Mais la providence veillait. Dans le restaurant où j'étais allée me consoler avec une amie de cet éditeur pour le moins cavalier, ne voilà-t-il pas que le patron nous a offert une bouteille de champagne ! Qu'il ait eu à mon égard des intentions moins que nobles n'était qu'un détail, après un tel déploiement de générosité qui avait forcément fini par égayer ma journée !

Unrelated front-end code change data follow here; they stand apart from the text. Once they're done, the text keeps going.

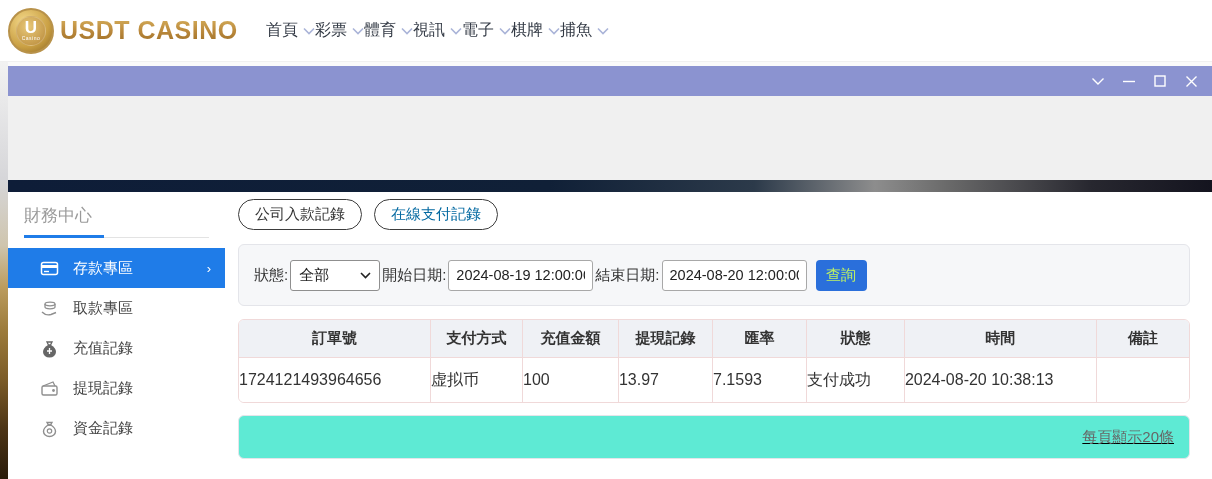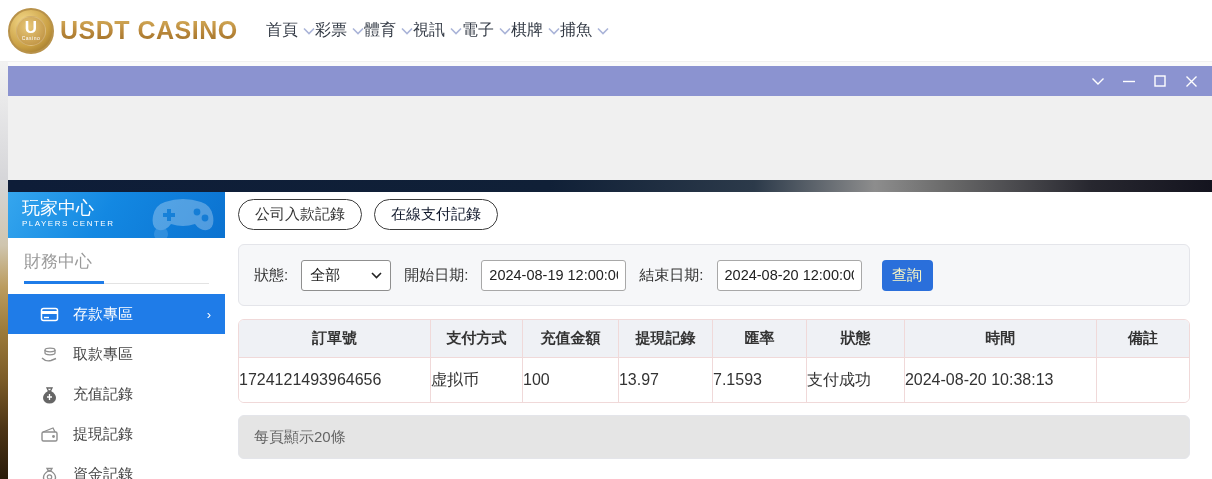--- a/index.html
+++ b/index.html
@@ -192,18 +192,6 @@
     <div class="content">
 
       <aside class="sidebar">
-        <div class="side-head">
-          <div class="side-title">玩家中心</div>
-          <div class="side-sub">PLAYERS CENTER</div>
-          <svg class="gamepad" width="72" height="44" viewBox="0 0 72 44">
-            <path d="M18 8 q18 -6 36 0 q10 3 12 14 q2 12 -6 14 q-7 1 -12 -6 q-12 4 -24 0 q-5 7 -12 6 q-8 -2 -6 -14 q2 -11 12 -14z" fill="#fff"></path>
-            <circle cx="50" cy="18" r="3.4" fill="#2a8ad8"></circle>
-              <circle cx="58" cy="24" r="3.4" fill="#2a8ad8"></circle>
-            <rect x="20" y="15" width="4" height="12" fill="#2a8ad8"></rect>
-              <rect x="16" y="19" width="12" height="4" fill="#2a8ad8"></rect>
-            <circle cx="14" cy="40" r="7" fill="#fff" opacity=".5"></circle>
-          </svg>
-        </div>
         <div class="side-section">
           <div class="section-label">財務中心</div>
           <div class="section-line">

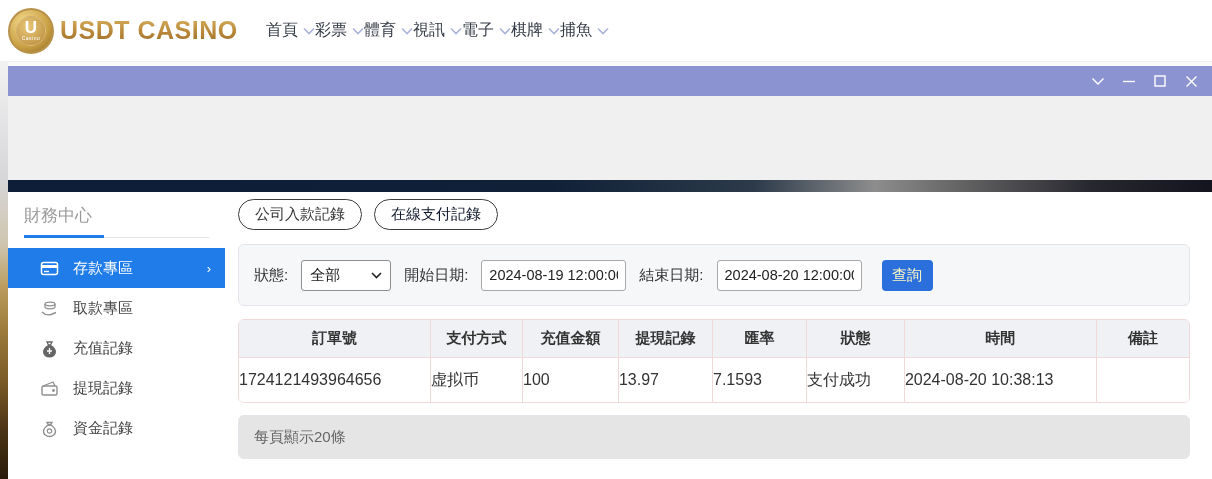--- a/index.html
+++ b/index.html
@@ -66,7 +66,7 @@
   .tabs { display:flex; gap:12px; }
   .pill { height:31px; padding:0 16px; border:1px solid #3c3c3c; border-radius:16px;
     display:flex; align-items:center; font-size:15px; color:#333; background:#fff; cursor:pointer; }
-  .pill.active { color:#0f172a; }
+  .pill.active { color:#0369a1; }
 
   .filterbox { margin-top:14px; height:62px; background:#f6f7f9; border:1px solid #e4e5ea;
     border-radius:6px; display:flex; align-items:center; padding:0 15px; gap:13px; }

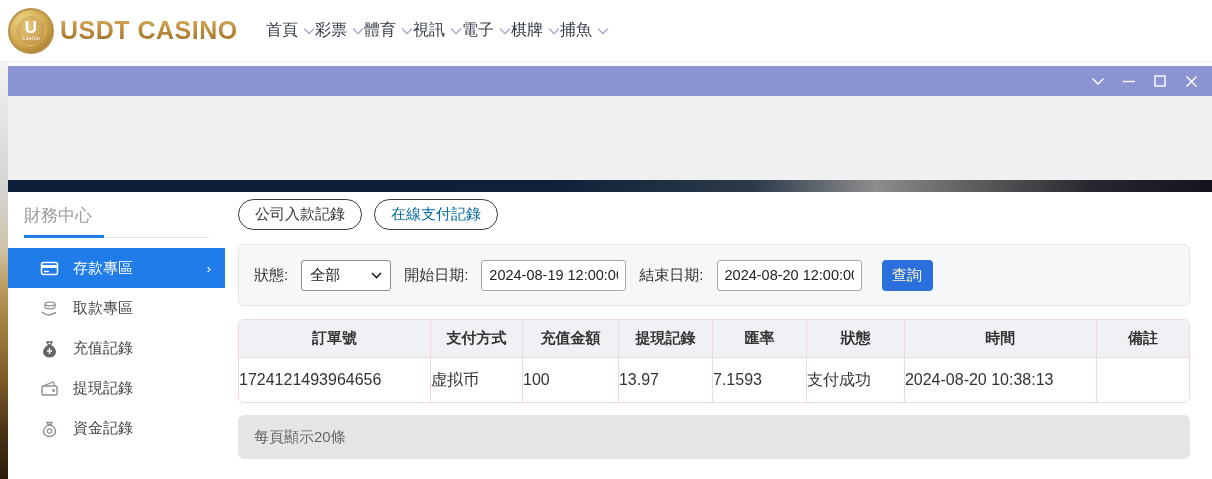--- a/index.html
+++ b/index.html
@@ -69,7 +69,7 @@
   .pill.active { color:#0369a1; }
 
   .filterbox { margin-top:14px; height:62px; background:#f6f7f9; border:1px solid #e4e5ea;
-    border-radius:6px; display:flex; align-items:center; padding:0 15px; gap:13px; }
+    border-radius:6px; display:flex; align-items:center; padding:0 15px; gap:2px; }
   .flabel { font-size:15px; color:#333; white-space:nowrap; }
   .fselect { width:90px; height:31px; background:#fff; border:1px solid #8f8f8f; border-radius:3px;
     display:flex; align-items:center; justify-content:space-between; padding:0 8px; font-size:15px; color:#222; cursor:pointer; }

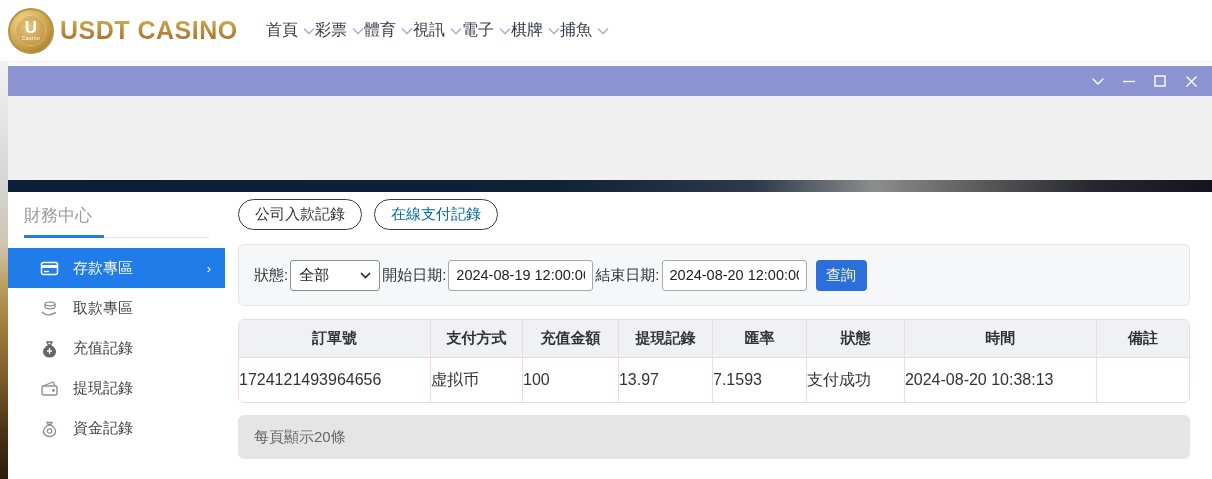--- a/index.html
+++ b/index.html
@@ -76,7 +76,7 @@
   .finput { width:145px; height:31px; background:#fff; border:1px solid #a8a8a8; border-radius:3px;
     font-size:14.5px; color:#222; padding:0 7px; font-family:"Liberation Sans","DejaVu Sans",sans-serif; }
   .qbtn { width:51px; height:31px; margin-left:7px; background:#2a6fdb; border:none; border-radius:4px;
-    color:#fef9c3; font-size:15px; cursor:pointer; }
+    color:#bef264; font-size:15px; cursor:pointer; }
 
   table.grid { margin-top:13px; width:100%; border-collapse:separate; border-spacing:0;
     border:1px solid #f0d9d9; border-radius:6px; overflow:hidden; table-layout:fixed; }

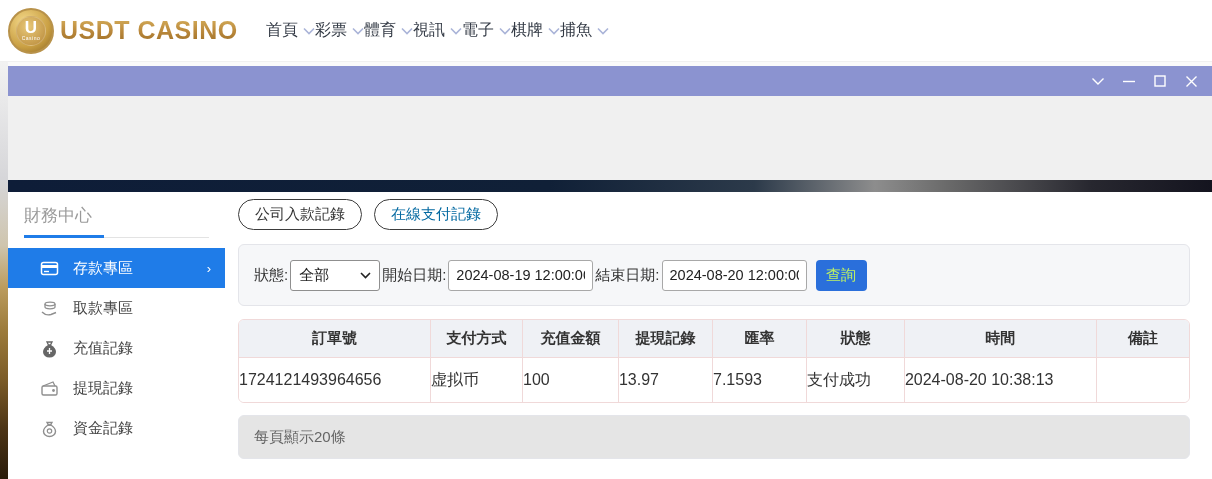--- a/index.html
+++ b/index.html
@@ -88,8 +88,8 @@
   .c-order { width:20.2%; } .c-pay { width:9.7%; } .c-amt { width:10.1%; } .c-real { width:9.9%; }
   .c-rate { width:9.9%; } .c-status { width:10.3%; } .c-time { width:20.2%; } .c-note { width:9.7%; }
 
-  .pager { margin-top:12px; height:44px; background:#e5e5e5; border:1px solid #e4e5ea; border-radius:6px;
-    display:flex; align-items:center; justify-content:flex-start; padding:0 15px; font-size:15px; }
+  .pager { margin-top:12px; height:44px; background:#5eead4; border:1px solid #e4e5ea; border-radius:6px;
+    display:flex; align-items:center; justify-content:flex-end; padding:0 15px; font-size:15px;text-decoration:underline; }
   .per-page { color:#666; }
   .pager-right { display:flex; align-items:center; gap:9px; }
   .ptext { color:#333; }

Je ne vous parlerai par contre pas des luttes intestines autour du choix d'un mot plutôt qu'un autre, qui m'a valu de perdre ma place chez un autre très grand éditeur puisque je refusais de me plier à son choix, forcément meilleur que le mien, ni de litiges autour de certaines épreuves où je n'appréciais pas les modifications apportées sans me consulter, une ire qui m'a valu de ne plus jamais travailler là non plus… Dans ce métier, se faire respecter équivaut généralement à ne plus travailler (bis).
D'autant que certains y mettaient une sacrément mauvaise volonté, et que chez Rivages les directeurs éditoriaux mouraient l'un après l'autre, me privant ainsi d'un précieux revenu...
Je peux vous parler par contre de ces (par ailleurs charmants) éditeurs où les livres à traduire étaient tellement mal écrits qu'il fallait traduire et réécrire à la fois, pour le même prix bien sûr ; ou de celui chez qui le livre avait été acheté sur épreuves et où le dernier chapitre était manquant ; ou encore de cet autre où il avait fallu bâcler le travail vite vite - fonctionnement de plus en plus prisé, en vingt ans le temps normal d'une traduction est passé de six à deux mois - en me refusant carrément les ultimes modifications que je proposais - une première pour moi ! J'en aurais pleuré - parce qu'il fallait que cela parte de toute urgence en corrections à… Madagascar ! (ou au Viêt-nam, au choix), où les locuteurs natifs du français sont légion comme on le sait, mais leurs tarifs tellement plus attractifs, n'est-ce pas. Ainsi donc, côté délocalisation, la culture n'aurait rien à envier à la fabrication de sacs ou de pantalons.
Il y a pire néanmoins.
Si, si.
Et ça c'est quand votre téléphone ne sonne pas.
Cela m'est arrivé une année durant, après avoir pourtant traduit deux best-sellers, qui m'ont incidemment valu des ennuis avec Partena et le fisc belge dont je me remets tout juste (32.000 euros à devoir à l'Etat belge, ça vous dit ? Ce serait trop long à raconter ici, mais franchement, vous ratez là un épisode palpitant d'une vie d'artiste !).
Et quand votre téléphone ne sonne pas une année durant, vous vous mettez en quête d'autre chose, vous condescendez même (mais sans droit au Cpas ou au chômage, avez-vous seulement le choix ?) à sortir de chez vous pour gagner votre croûte. Et pourquoi pas, vous aviez bien été chanteuse de rues, autrefois ?
Certes j'avais jadis tenté un cierge à l'église de mon quartier et, oh miracle, Dieu, qui a de l'humour comme chacun sait, avait dû intercéder pour que je décroche dans la semaine une traduction intitulée « Rouge à lèvres sur l'hostie »… Mais je m'étais fâchée avec Dieu depuis et dus m'en remettre au Soir, dont les voies sont moins impénétrables, c'est bien connu.
Ainsi je découvris pire que la traduction littéraire, et ce sont les textes parlementaires, que la Chambre belge me pardonne, d'un ennui colossal, pour ne pas dire abyssal. Dont je fus sauvée par une traduction du néerlandais offerte par… une jeune femme de mon passé, avec qui j'étais partie vivre aux EU à dix-sept ans et qui se retrouvait à présent directrice éditoriale à Paris !
La boucle des heureux hasards était ainsi bouclée.